---------- Data for analysis ----------

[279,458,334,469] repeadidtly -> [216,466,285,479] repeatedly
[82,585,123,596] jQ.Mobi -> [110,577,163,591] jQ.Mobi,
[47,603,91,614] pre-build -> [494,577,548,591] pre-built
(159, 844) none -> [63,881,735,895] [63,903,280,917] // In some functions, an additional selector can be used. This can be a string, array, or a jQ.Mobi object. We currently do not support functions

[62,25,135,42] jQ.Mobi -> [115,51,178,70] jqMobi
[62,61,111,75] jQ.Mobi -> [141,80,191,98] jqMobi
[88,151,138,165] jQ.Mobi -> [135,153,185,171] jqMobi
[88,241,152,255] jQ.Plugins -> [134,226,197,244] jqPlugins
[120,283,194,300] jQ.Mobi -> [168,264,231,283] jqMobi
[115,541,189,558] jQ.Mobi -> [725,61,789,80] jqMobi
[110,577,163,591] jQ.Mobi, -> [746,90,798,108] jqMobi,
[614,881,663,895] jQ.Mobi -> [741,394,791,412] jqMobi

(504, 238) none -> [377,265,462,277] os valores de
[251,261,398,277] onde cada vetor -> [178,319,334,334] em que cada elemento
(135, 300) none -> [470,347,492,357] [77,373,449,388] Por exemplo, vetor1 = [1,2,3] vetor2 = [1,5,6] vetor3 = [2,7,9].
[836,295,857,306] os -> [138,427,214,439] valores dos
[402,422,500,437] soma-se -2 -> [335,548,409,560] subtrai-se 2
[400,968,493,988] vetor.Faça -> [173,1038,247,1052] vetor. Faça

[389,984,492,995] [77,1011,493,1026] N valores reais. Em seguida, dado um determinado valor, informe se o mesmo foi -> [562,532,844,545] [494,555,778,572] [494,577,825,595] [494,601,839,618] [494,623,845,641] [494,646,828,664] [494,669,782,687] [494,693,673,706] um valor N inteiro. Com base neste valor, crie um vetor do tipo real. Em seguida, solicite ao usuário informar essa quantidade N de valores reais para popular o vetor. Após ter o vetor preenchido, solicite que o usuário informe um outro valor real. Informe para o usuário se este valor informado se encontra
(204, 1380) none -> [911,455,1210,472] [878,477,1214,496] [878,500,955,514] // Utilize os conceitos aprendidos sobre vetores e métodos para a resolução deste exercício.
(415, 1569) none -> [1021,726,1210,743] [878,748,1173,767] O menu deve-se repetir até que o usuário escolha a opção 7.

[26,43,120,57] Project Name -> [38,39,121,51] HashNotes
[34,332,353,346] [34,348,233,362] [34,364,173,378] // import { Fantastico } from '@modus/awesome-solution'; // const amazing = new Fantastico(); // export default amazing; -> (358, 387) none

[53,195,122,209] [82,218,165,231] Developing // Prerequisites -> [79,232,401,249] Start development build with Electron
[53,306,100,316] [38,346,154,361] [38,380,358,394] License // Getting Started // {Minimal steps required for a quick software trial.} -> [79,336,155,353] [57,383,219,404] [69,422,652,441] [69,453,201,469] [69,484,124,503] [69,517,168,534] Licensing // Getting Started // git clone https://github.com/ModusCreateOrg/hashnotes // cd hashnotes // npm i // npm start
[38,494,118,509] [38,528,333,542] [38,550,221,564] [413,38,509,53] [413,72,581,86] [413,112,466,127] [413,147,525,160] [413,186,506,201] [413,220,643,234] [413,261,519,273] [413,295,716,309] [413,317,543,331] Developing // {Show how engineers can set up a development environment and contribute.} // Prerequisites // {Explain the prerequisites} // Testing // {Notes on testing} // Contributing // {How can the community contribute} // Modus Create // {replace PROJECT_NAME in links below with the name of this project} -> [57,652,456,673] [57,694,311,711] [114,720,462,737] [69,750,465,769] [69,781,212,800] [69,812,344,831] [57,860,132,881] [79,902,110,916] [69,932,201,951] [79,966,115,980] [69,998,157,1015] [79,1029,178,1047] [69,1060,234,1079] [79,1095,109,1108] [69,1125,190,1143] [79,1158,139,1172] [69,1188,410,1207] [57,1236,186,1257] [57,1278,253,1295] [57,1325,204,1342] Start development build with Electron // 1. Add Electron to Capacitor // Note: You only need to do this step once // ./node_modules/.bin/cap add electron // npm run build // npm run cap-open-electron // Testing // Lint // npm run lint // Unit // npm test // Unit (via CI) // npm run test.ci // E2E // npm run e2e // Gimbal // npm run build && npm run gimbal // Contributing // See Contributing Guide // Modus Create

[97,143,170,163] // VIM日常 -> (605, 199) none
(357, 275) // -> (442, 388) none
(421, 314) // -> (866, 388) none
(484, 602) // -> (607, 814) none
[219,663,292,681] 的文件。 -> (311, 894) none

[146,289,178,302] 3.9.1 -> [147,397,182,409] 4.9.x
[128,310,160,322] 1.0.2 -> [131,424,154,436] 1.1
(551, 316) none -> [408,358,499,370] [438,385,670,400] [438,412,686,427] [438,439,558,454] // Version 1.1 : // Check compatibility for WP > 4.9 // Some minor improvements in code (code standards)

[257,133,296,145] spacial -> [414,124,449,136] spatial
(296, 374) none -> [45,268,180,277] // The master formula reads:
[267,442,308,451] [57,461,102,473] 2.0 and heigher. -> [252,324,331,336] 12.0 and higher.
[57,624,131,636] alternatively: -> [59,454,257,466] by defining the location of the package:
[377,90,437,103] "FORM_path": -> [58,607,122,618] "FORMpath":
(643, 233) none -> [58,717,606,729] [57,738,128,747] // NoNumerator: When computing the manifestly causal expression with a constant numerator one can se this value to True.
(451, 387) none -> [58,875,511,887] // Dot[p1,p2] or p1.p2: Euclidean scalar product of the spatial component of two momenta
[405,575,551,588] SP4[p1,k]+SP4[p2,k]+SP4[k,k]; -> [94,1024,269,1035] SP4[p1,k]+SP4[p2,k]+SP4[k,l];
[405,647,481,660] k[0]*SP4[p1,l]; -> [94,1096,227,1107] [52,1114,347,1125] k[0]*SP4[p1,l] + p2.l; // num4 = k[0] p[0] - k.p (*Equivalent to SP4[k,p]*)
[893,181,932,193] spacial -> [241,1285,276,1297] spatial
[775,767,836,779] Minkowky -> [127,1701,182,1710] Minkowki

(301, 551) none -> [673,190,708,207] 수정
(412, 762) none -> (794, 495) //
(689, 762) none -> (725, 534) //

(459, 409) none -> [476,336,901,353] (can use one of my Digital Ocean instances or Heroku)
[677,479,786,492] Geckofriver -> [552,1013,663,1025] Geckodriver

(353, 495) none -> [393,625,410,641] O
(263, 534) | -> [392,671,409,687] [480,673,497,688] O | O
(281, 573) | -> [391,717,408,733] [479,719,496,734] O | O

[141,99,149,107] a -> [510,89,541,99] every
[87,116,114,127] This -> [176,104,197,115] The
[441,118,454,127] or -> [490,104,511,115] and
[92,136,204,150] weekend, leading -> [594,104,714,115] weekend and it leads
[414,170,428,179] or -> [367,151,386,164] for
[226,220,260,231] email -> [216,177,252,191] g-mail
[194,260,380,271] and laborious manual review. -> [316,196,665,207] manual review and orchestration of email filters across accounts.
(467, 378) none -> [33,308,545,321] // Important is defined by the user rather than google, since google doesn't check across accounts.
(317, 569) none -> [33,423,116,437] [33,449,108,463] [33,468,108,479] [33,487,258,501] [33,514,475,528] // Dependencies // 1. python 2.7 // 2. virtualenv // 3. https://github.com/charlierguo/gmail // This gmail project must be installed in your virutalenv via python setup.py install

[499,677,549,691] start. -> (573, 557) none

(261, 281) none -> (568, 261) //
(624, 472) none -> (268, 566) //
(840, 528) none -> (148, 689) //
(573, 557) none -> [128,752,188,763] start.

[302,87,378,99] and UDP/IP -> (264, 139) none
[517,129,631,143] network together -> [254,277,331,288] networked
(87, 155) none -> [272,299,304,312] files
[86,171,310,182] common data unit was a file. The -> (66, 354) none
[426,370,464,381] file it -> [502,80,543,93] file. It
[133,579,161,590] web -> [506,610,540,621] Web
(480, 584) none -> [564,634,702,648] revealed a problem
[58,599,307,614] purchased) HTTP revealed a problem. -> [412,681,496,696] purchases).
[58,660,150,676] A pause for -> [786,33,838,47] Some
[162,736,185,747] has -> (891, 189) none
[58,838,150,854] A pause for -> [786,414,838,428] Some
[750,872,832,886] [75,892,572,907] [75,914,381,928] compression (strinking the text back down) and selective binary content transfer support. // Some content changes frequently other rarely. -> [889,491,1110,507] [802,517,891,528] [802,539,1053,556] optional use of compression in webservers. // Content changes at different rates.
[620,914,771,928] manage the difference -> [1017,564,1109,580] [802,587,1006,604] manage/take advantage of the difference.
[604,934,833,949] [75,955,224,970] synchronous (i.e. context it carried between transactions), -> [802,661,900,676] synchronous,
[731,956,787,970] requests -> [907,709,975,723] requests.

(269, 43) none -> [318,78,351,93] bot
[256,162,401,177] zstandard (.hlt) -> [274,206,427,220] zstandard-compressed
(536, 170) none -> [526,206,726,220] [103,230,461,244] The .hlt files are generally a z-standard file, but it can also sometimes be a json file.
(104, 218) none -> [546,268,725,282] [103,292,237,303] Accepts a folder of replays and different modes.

----------

• _Task statement_
Once a line of the records is found to contain "files", copy it out.

• _Result of the exercise_
(87, 155) none -> [272,299,304,312] files
(536, 170) none -> [526,206,726,220] [103,230,461,244] The .hlt files are generally a z-standard file, but it can also sometimes be a json file.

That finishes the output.